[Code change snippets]
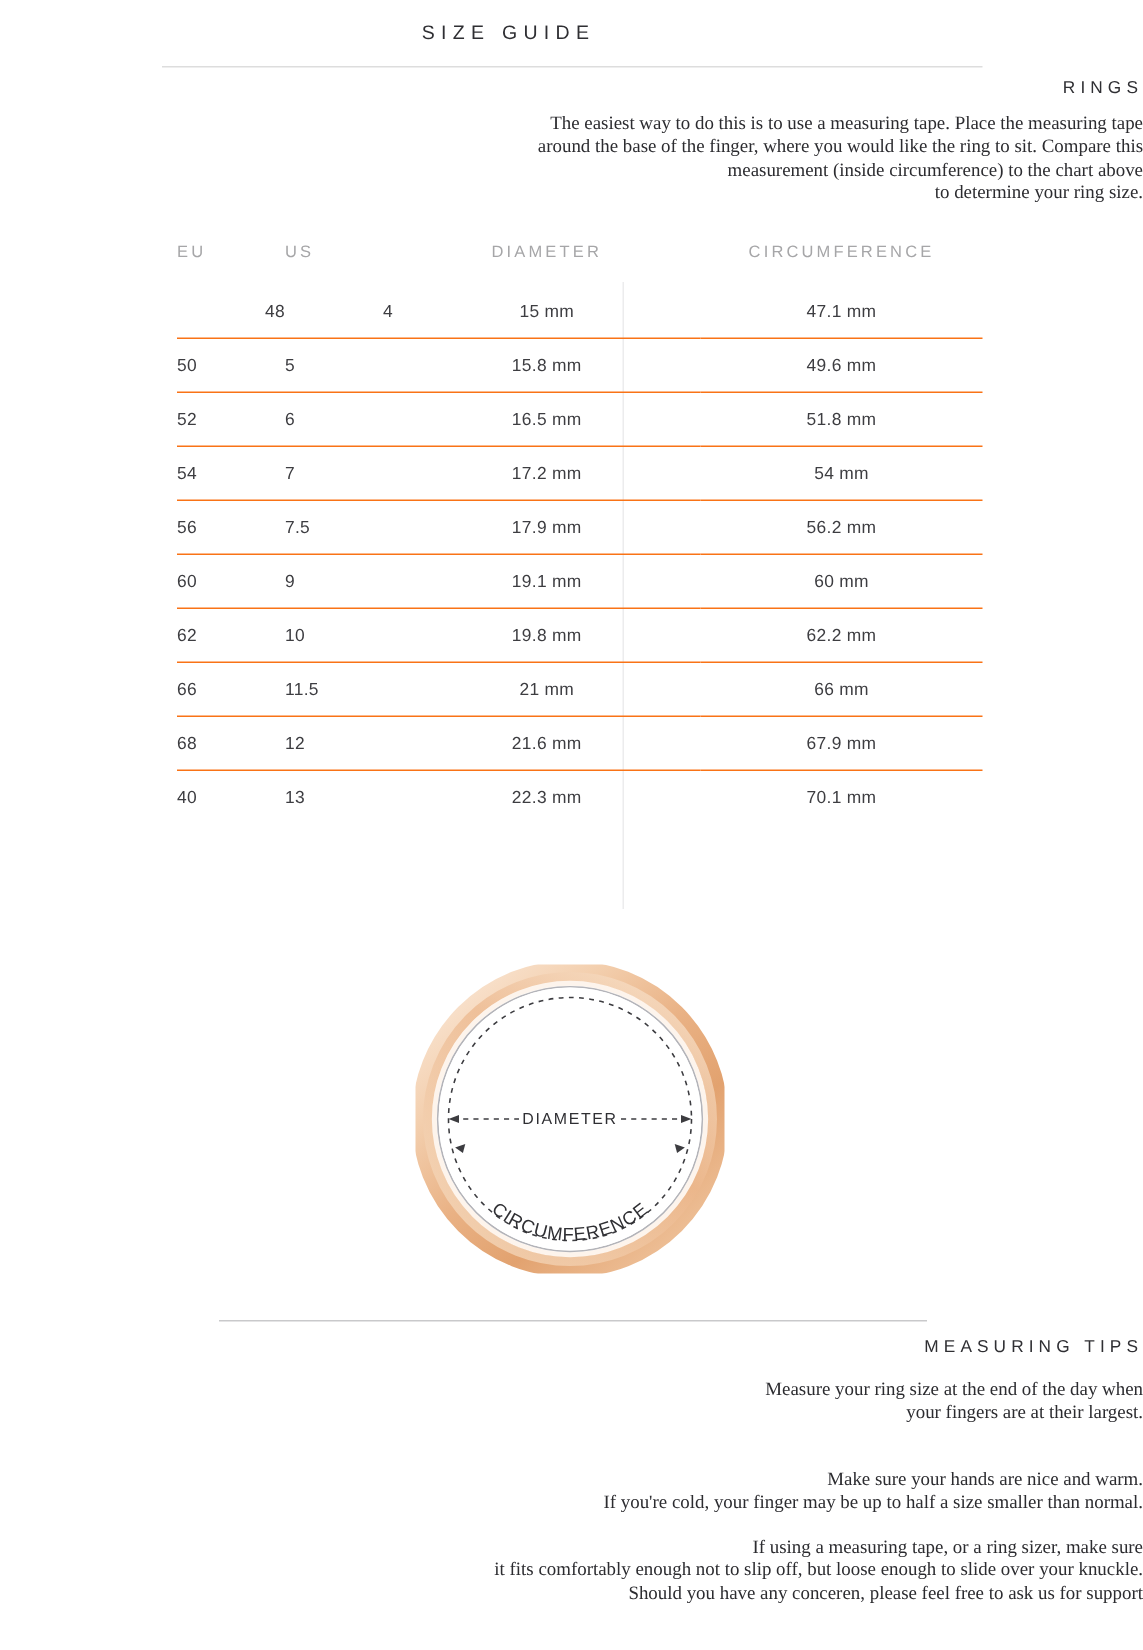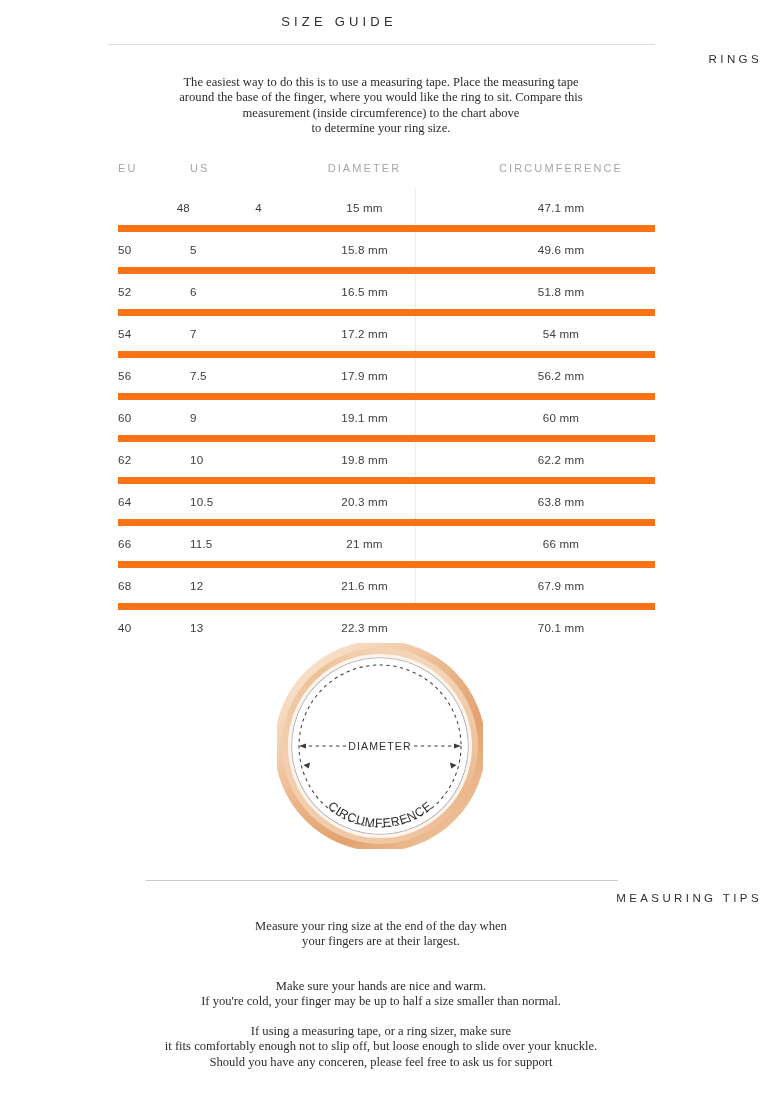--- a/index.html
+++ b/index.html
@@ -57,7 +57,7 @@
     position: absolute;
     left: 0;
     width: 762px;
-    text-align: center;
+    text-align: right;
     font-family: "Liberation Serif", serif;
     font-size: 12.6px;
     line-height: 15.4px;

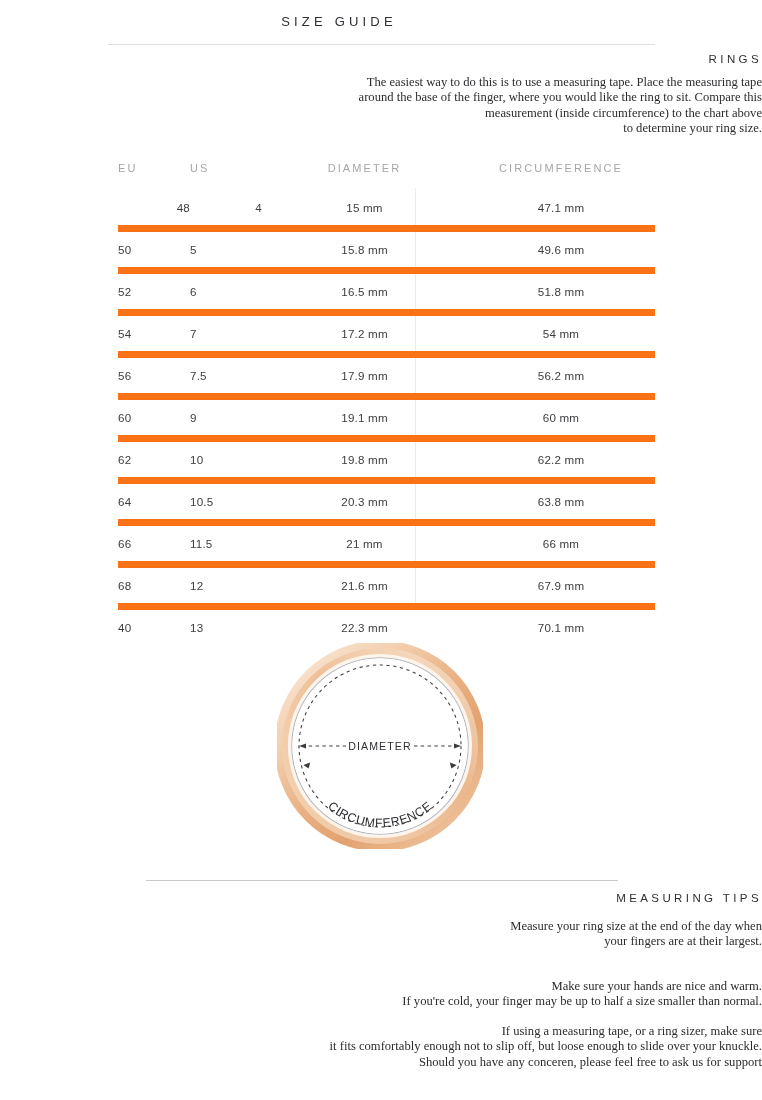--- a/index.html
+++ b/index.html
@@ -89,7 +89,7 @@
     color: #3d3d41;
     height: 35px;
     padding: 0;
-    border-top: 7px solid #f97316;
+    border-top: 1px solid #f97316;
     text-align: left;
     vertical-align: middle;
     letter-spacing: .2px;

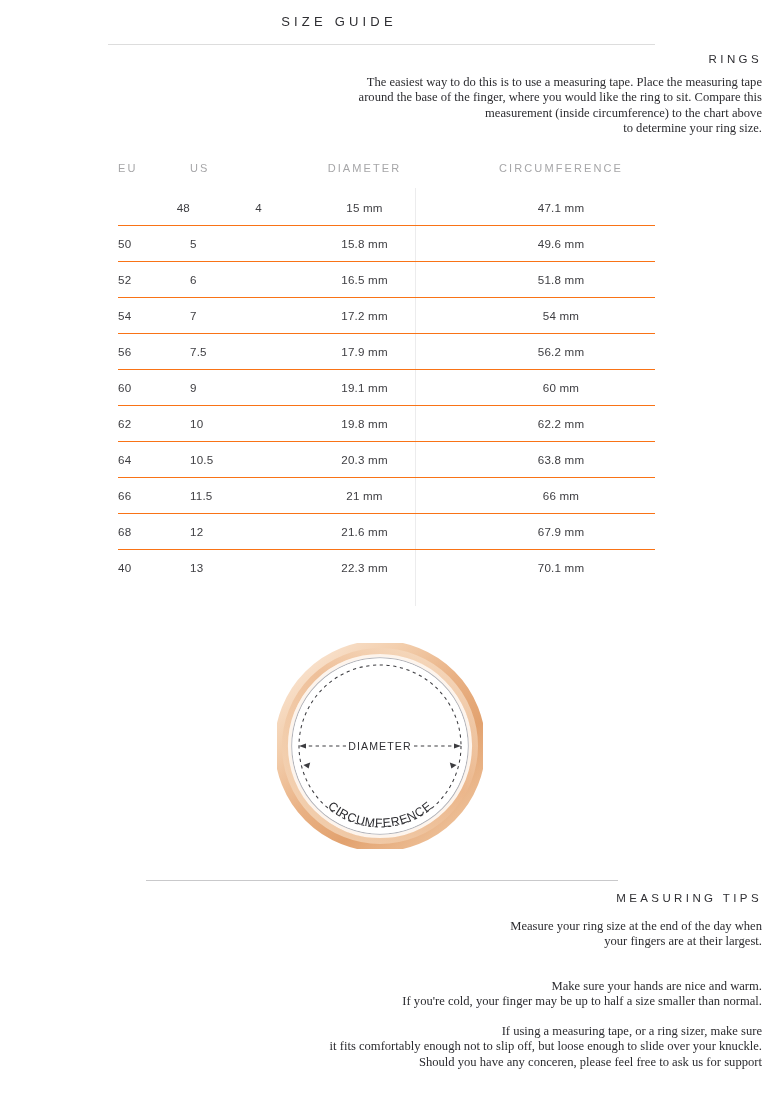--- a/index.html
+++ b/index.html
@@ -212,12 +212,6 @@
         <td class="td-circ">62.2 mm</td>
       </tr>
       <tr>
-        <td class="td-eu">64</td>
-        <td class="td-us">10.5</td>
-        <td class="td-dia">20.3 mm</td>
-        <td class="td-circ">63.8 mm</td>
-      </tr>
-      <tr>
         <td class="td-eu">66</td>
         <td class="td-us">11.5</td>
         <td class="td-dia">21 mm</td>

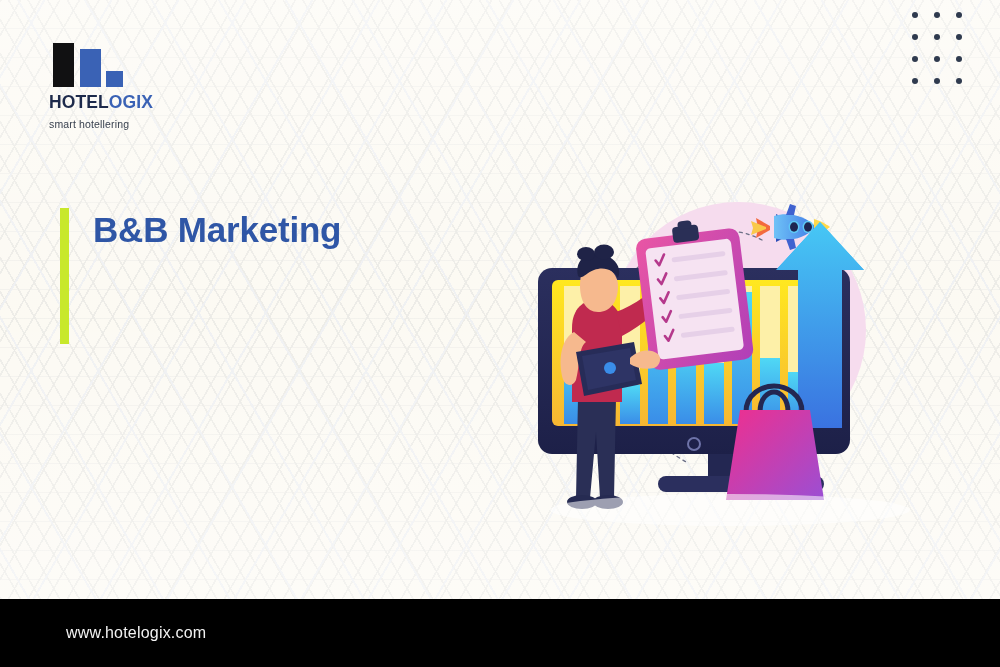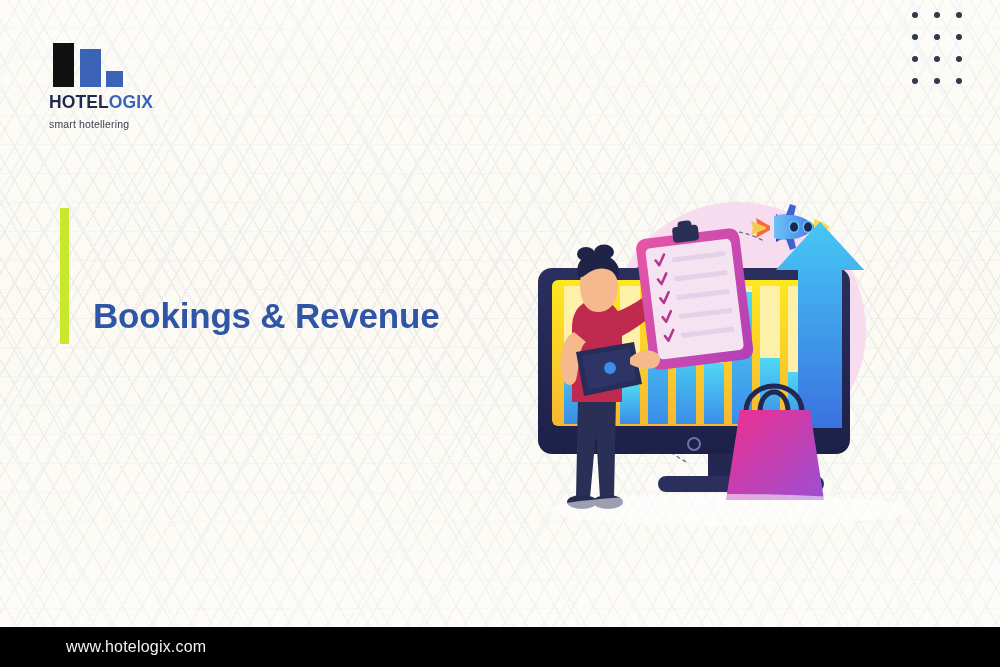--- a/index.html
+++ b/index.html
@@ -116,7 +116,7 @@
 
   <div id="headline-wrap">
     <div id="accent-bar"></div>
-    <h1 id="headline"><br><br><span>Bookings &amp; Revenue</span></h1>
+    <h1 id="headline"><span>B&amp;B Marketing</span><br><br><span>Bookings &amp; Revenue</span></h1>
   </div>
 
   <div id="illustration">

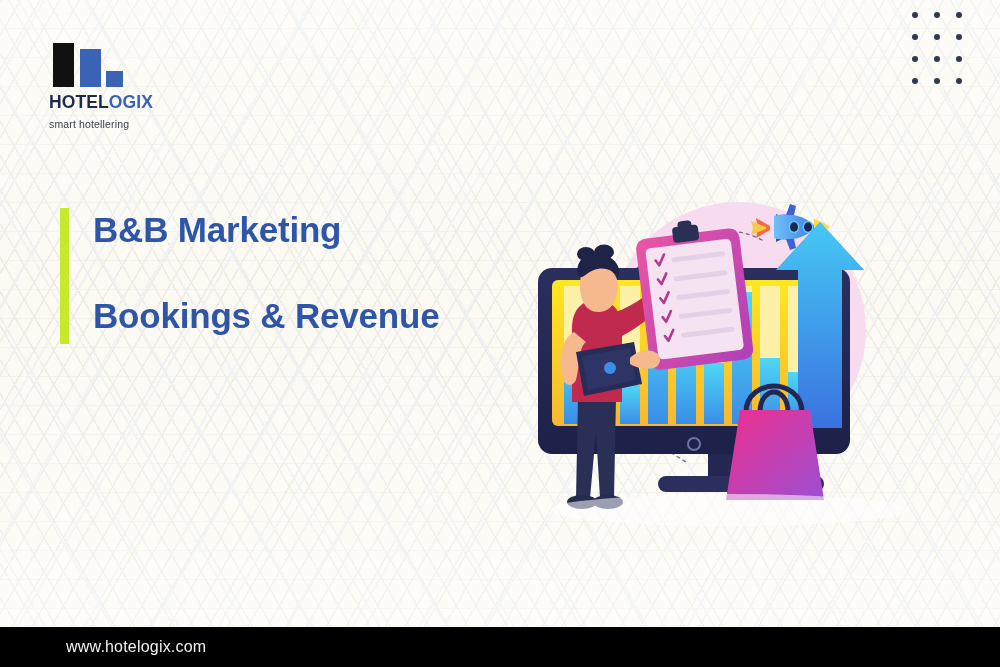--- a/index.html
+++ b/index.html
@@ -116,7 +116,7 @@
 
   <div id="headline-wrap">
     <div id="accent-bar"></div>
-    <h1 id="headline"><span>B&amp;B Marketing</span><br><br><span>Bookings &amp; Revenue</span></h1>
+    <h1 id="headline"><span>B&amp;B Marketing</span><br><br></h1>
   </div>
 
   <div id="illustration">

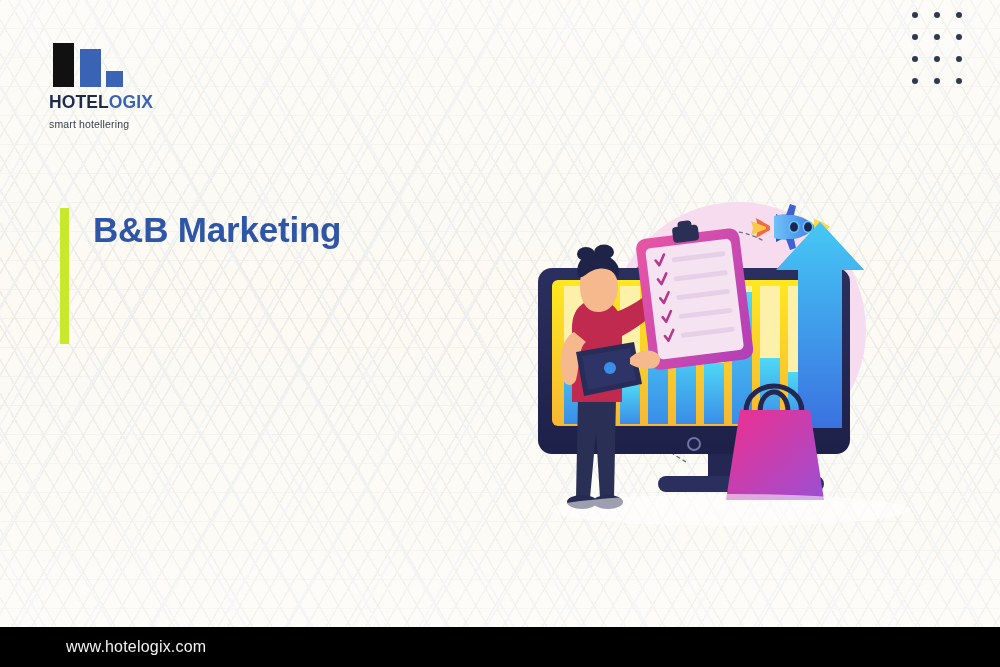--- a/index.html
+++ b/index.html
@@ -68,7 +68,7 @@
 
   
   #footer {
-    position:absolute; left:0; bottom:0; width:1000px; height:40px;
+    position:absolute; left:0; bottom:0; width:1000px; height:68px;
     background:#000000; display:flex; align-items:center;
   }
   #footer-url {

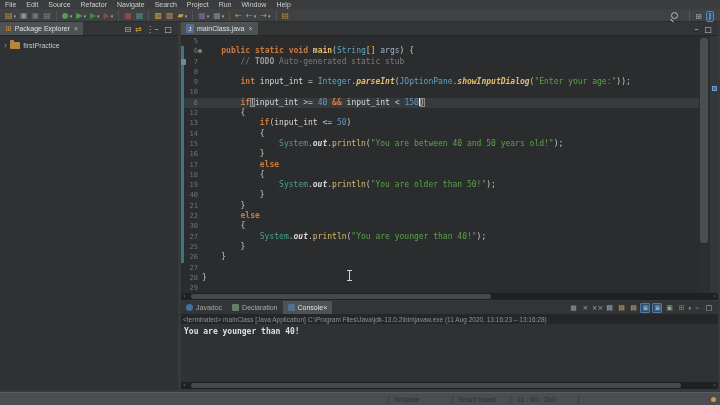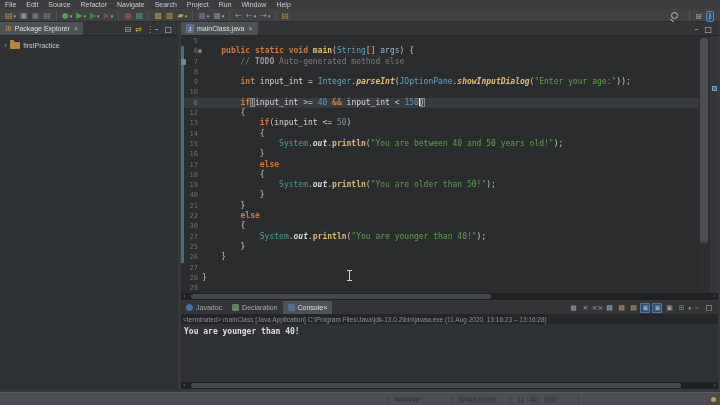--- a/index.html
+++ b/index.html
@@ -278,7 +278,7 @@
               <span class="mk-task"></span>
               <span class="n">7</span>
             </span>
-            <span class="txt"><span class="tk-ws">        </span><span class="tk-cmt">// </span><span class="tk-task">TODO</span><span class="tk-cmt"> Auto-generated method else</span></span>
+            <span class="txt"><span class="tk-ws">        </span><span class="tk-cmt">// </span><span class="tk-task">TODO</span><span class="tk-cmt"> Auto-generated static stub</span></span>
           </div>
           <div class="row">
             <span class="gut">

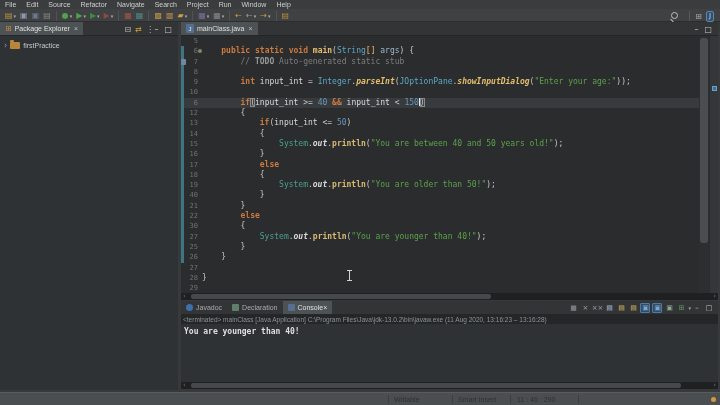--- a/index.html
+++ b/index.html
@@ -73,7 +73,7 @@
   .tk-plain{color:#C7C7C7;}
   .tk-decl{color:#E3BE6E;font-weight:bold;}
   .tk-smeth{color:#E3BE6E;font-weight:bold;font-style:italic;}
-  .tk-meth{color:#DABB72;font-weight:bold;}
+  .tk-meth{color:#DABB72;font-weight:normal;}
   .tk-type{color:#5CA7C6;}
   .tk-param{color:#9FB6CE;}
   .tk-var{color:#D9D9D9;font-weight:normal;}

HOW TO COMPLETE THIS TASK:
Could you repeat each line above exactly as written? Omit the pictures.

SOLUTION TO THIS TASK:
--- a/index.html
+++ b/index.html
@@ -57,7 +57,7 @@
     position: absolute;
     left: 0;
     width: 762px;
-    text-align: center;
+    text-align: right;
     font-family: "Liberation Serif", serif;
     font-size: 12.6px;
     line-height: 15.4px;

--- a/index.html
+++ b/index.html
@@ -89,7 +89,7 @@
     color: #3d3d41;
     height: 35px;
     padding: 0;
-    border-top: 7px solid #f97316;
+    border-top: 1px solid #f97316;
     text-align: left;
     vertical-align: middle;
     letter-spacing: .2px;

--- a/index.html
+++ b/index.html
@@ -212,12 +212,6 @@
         <td class="td-circ">62.2 mm</td>
       </tr>
       <tr>
-        <td class="td-eu">64</td>
-        <td class="td-us">10.5</td>
-        <td class="td-dia">20.3 mm</td>
-        <td class="td-circ">63.8 mm</td>
-      </tr>
-      <tr>
         <td class="td-eu">66</td>
         <td class="td-us">11.5</td>
         <td class="td-dia">21 mm</td>

--- a/index.html
+++ b/index.html
@@ -116,7 +116,7 @@
 
   <div id="headline-wrap">
     <div id="accent-bar"></div>
-    <h1 id="headline"><br><br><span>Bookings &amp; Revenue</span></h1>
+    <h1 id="headline"><span>B&amp;B Marketing</span><br><br><span>Bookings &amp; Revenue</span></h1>
   </div>
 
   <div id="illustration">

--- a/index.html
+++ b/index.html
@@ -116,7 +116,7 @@
 
   <div id="headline-wrap">
     <div id="accent-bar"></div>
-    <h1 id="headline"><span>B&amp;B Marketing</span><br><br><span>Bookings &amp; Revenue</span></h1>
+    <h1 id="headline"><span>B&amp;B Marketing</span><br><br></h1>
   </div>
 
   <div id="illustration">

--- a/index.html
+++ b/index.html
@@ -68,7 +68,7 @@
 
   
   #footer {
-    position:absolute; left:0; bottom:0; width:1000px; height:40px;
+    position:absolute; left:0; bottom:0; width:1000px; height:68px;
     background:#000000; display:flex; align-items:center;
   }
   #footer-url {

--- a/index.html
+++ b/index.html
@@ -278,7 +278,7 @@
               <span class="mk-task"></span>
               <span class="n">7</span>
             </span>
-            <span class="txt"><span class="tk-ws">        </span><span class="tk-cmt">// </span><span class="tk-task">TODO</span><span class="tk-cmt"> Auto-generated method else</span></span>
+            <span class="txt"><span class="tk-ws">        </span><span class="tk-cmt">// </span><span class="tk-task">TODO</span><span class="tk-cmt"> Auto-generated static stub</span></span>
           </div>
           <div class="row">
             <span class="gut">

--- a/index.html
+++ b/index.html
@@ -73,7 +73,7 @@
   .tk-plain{color:#C7C7C7;}
   .tk-decl{color:#E3BE6E;font-weight:bold;}
   .tk-smeth{color:#E3BE6E;font-weight:bold;font-style:italic;}
-  .tk-meth{color:#DABB72;font-weight:bold;}
+  .tk-meth{color:#DABB72;font-weight:normal;}
   .tk-type{color:#5CA7C6;}
   .tk-param{color:#9FB6CE;}
   .tk-var{color:#D9D9D9;font-weight:normal;}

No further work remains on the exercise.